La Thaïlande s’apprête à revoir en profondeur sa structure fiscale dans le secteur automobile, un enjeu stratégique pour l’économie du pays. Le ministère des Finances vise à finaliser la nouvelle réglementation des droits d’accise d’ici septembre 2026, dans un contexte de compétition accrue au sein de l’Asie du Sud-Est.
Cette refonte intervient après les annonces d’investissements massifs de géants comme Toyota en Indonésie voisine. Face à ces mouvements, la Thaïlande cherche à conserver son attractivité auprès des constructeurs automobiles mondiaux en proposant une fiscalité plus incitative. Le principe directeur : réduire les taux de taxation pour les fabricants qui s’engagent à produire localement et à sourcer leurs composants auprès de fournisseurs installés en Thaïlande.
Cette stratégie reflète l’importance du secteur automobile dans l’économie thaïlandaise. Depuis décennies, la Thaïlande s’est positionnée comme un pôle régional majeur de fabrication et d’assemblage automobile. Les emplois directs et indirects générés par cette industrie concernent des centaines de milliers de travailleurs, tandis que les taxes et les droits de douane en constituent une ressource budgétaire substantielle.
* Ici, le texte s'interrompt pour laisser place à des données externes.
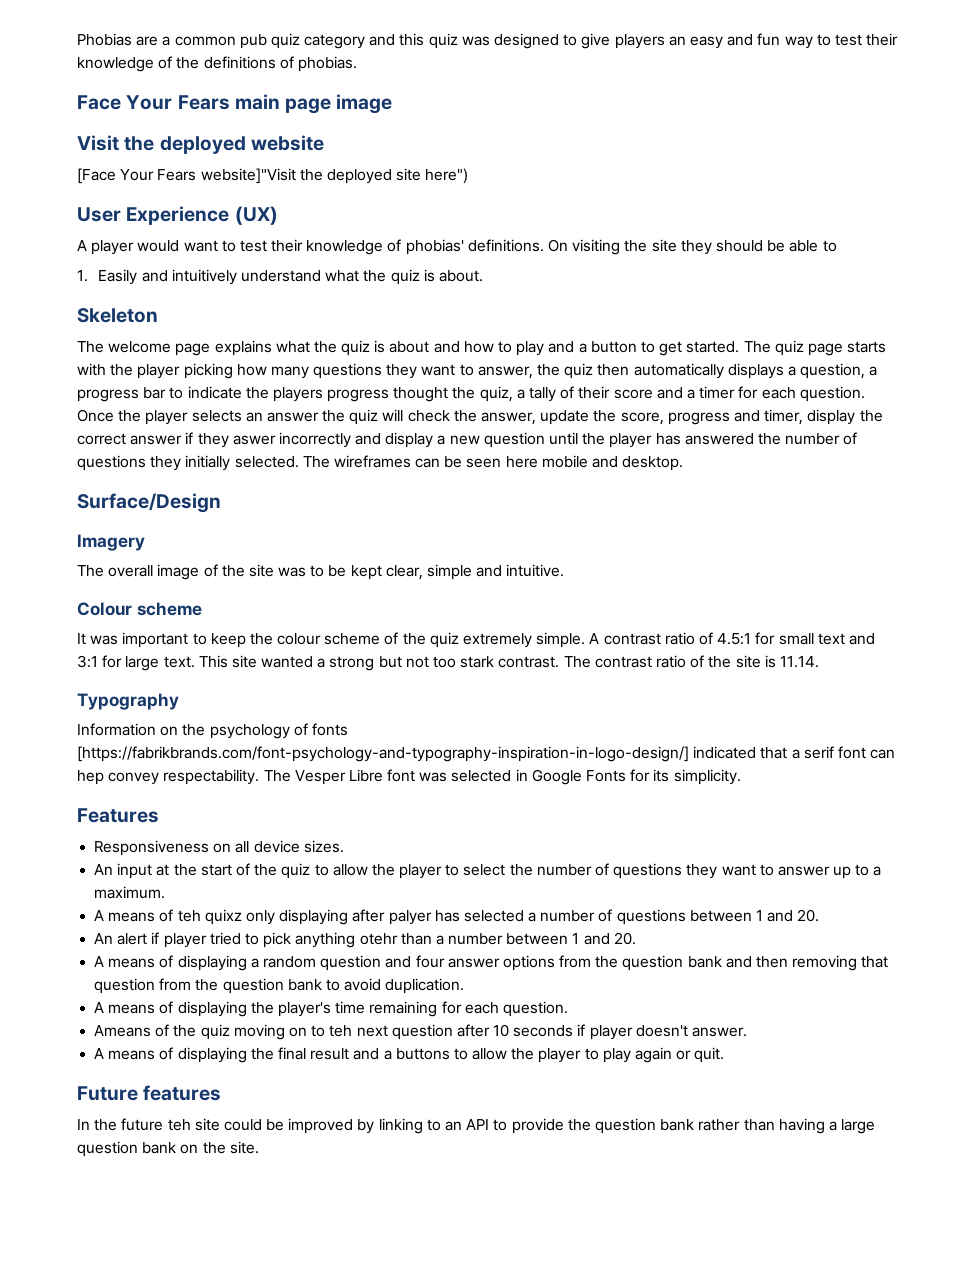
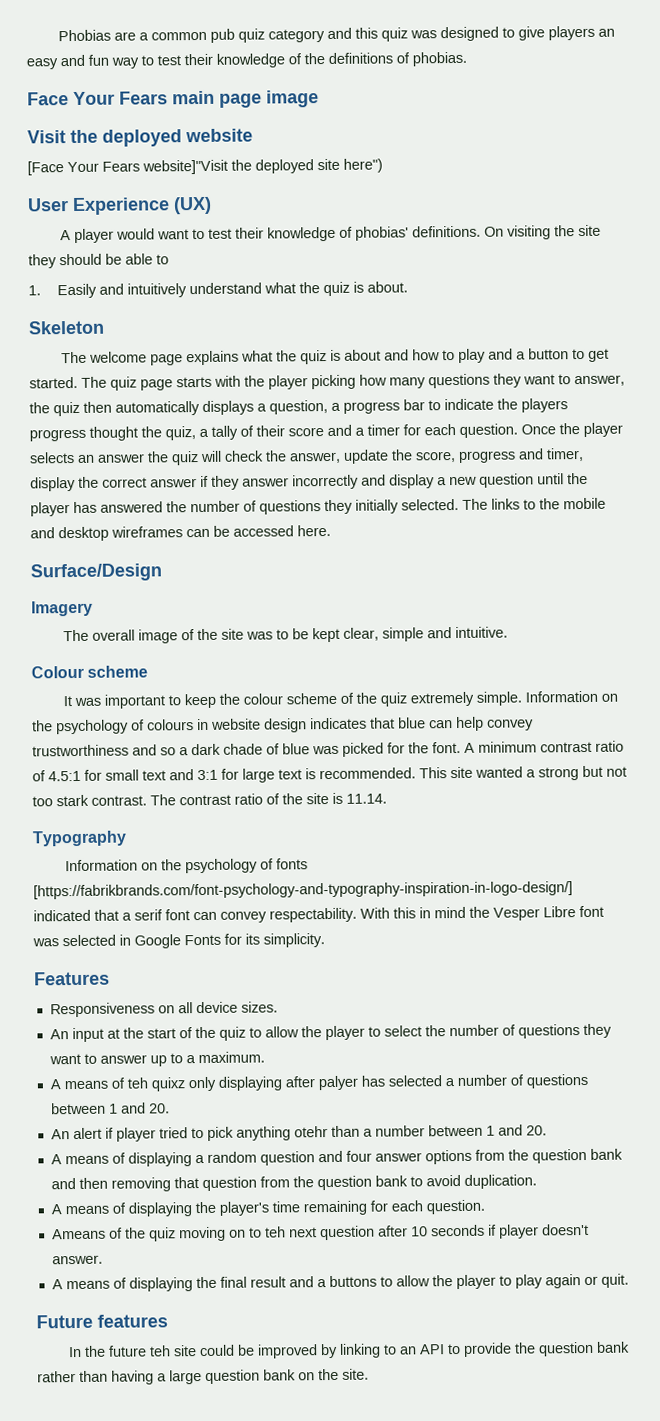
- Once the player selects an answer the quiz will check the answer, update the score, progress and timer, display the correct answer if they aswer incorrectly and display a new question until the player has answered the number of questions they initially selected.
+ Once the player selects an answer the quiz will check the answer, update the score, progress and timer, display the correct answer if they answer incorrectly and display a new question until the player has answered the number of questions they initially selected.
- The wireframes can be seen here mobile and desktop.
+ The links to the mobile and desktop wireframes can be accessed here.
- A contrast ratio of 4.5:1 for small text and 3:1 for large text.
+ Information on the psychology of colours in website design indicates that blue can help convey trustworthiness and so a dark chade of blue was picked for the font. A minimum contrast ratio of 4.5:1 for small text and 3:1 for large text is recommended.
- Information on the psychology of fonts [https://fabrikbrands.com/font-psychology-and-typography-inspiration-in-logo-design/] indicated that a serif font can hep convey respectability.
+ Information on the psychology of fonts [https://fabrikbrands.com/font-psychology-and-typography-inspiration-in-logo-design/] indicated that a serif font can convey respectability.
- The Vesper Libre font was selected in Google Fonts for its simplicity.
+ With this in mind the Vesper Libre font was selected in Google Fonts for its simplicity.

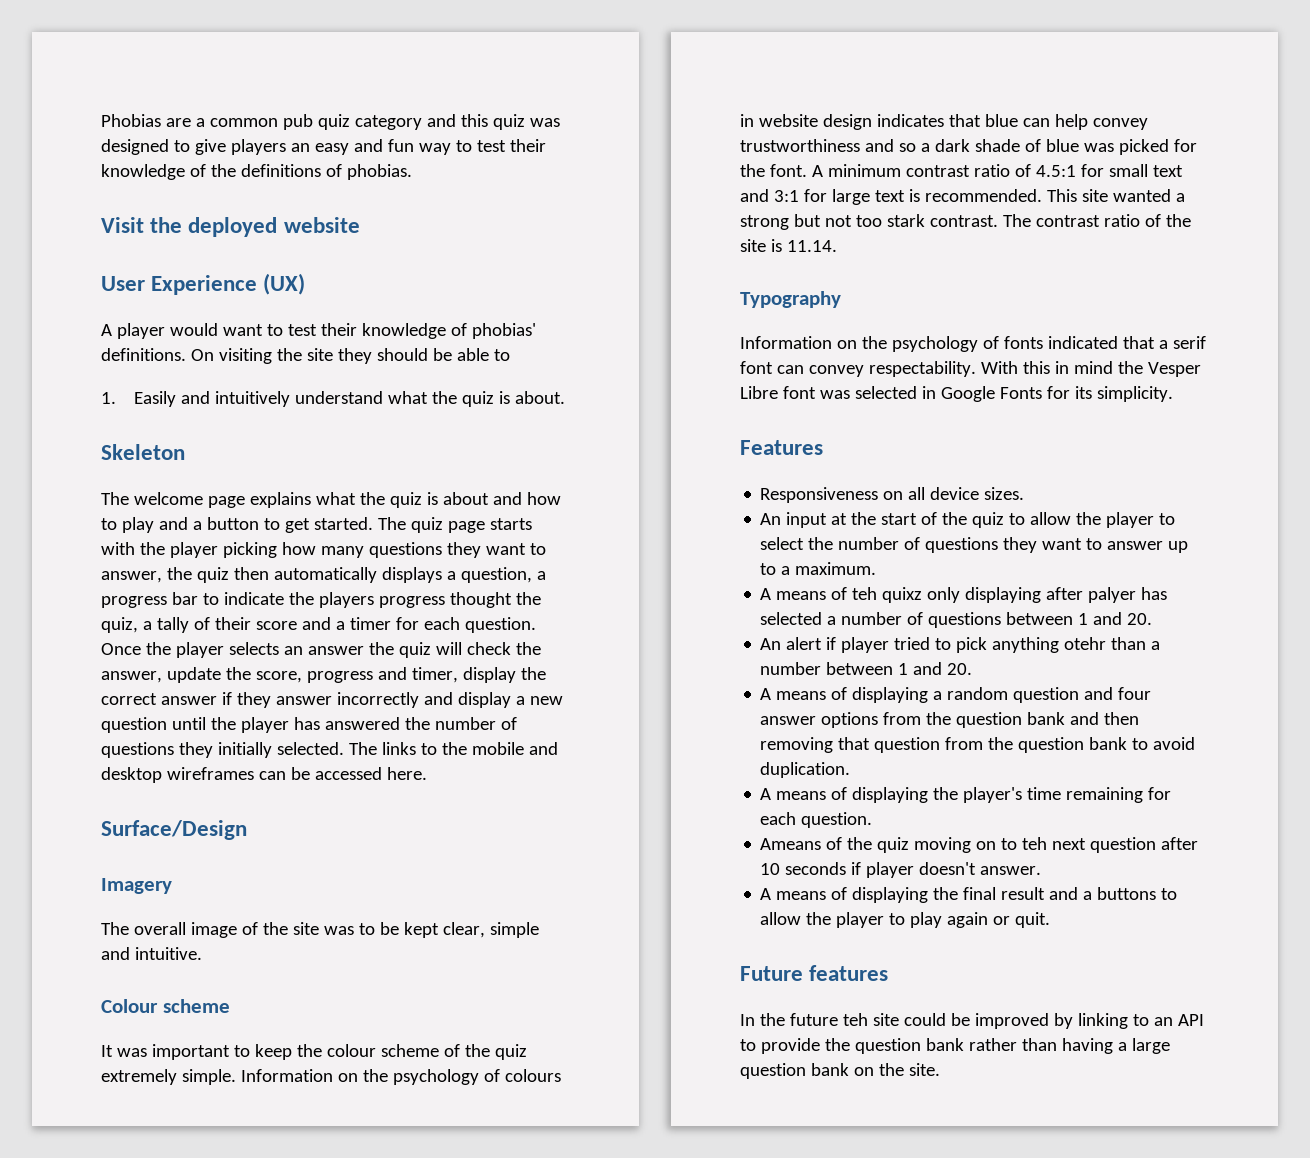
- Face Your Fears main page image
  Visit the deployed website
- [Face Your Fears website]"Visit the deployed site here")
- Information on the psychology of colours in website design indicates that blue can help convey trustworthiness and so a dark chade of blue was picked for the font.
+ Information on the psychology of colours in website design indicates that blue can help convey trustworthiness and so a dark shade of blue was picked for the font.
- Information on the psychology of fonts [https://fabrikbrands.com/font-psychology-and-typography-inspiration-in-logo-design/] indicated that a serif font can convey respectability.
+ Information on the psychology of fonts indicated that a serif font can convey respectability.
Les autorités espèrent que des incitations fiscales bien calibrées pousseront les investisseurs à maintenir ou développer leurs chaînes de production thaïlandaises plutôt que de délocaliser vers d’autres pays de la région. L’enjeu dépasse la simple question du taux d’imposition : il s’agit de consolider un écosystème industriel complet, incluant la formation de personnel qualifié, l’amélioration des infrastructures et le renforcement des relations avec les sous-traitants locaux.
Cette réforme s’inscrit dans une logique de compétitivité régionale. Les gouvernements d’Asie du Sud-Est se livrent une concurrence intense pour attirer les investissements étrangers en secteur automobile, particulièrement à mesure que la transition vers les véhicules électriques s’accélère à l’échelle mondiale. Les mesures incitatives thaïlandaises pourraient donc porter aussi sur les technologies plus propres et durables.
Le calendrier ambitieux fixé par le ministère des Finances indique une volonté politique de mettre rapidement en place ce nouveau cadre réglementaire. Une fois les règles finalisées, elles devront encore franchir les étapes parlementaires et administratives habituelles avant entrée en vigueur.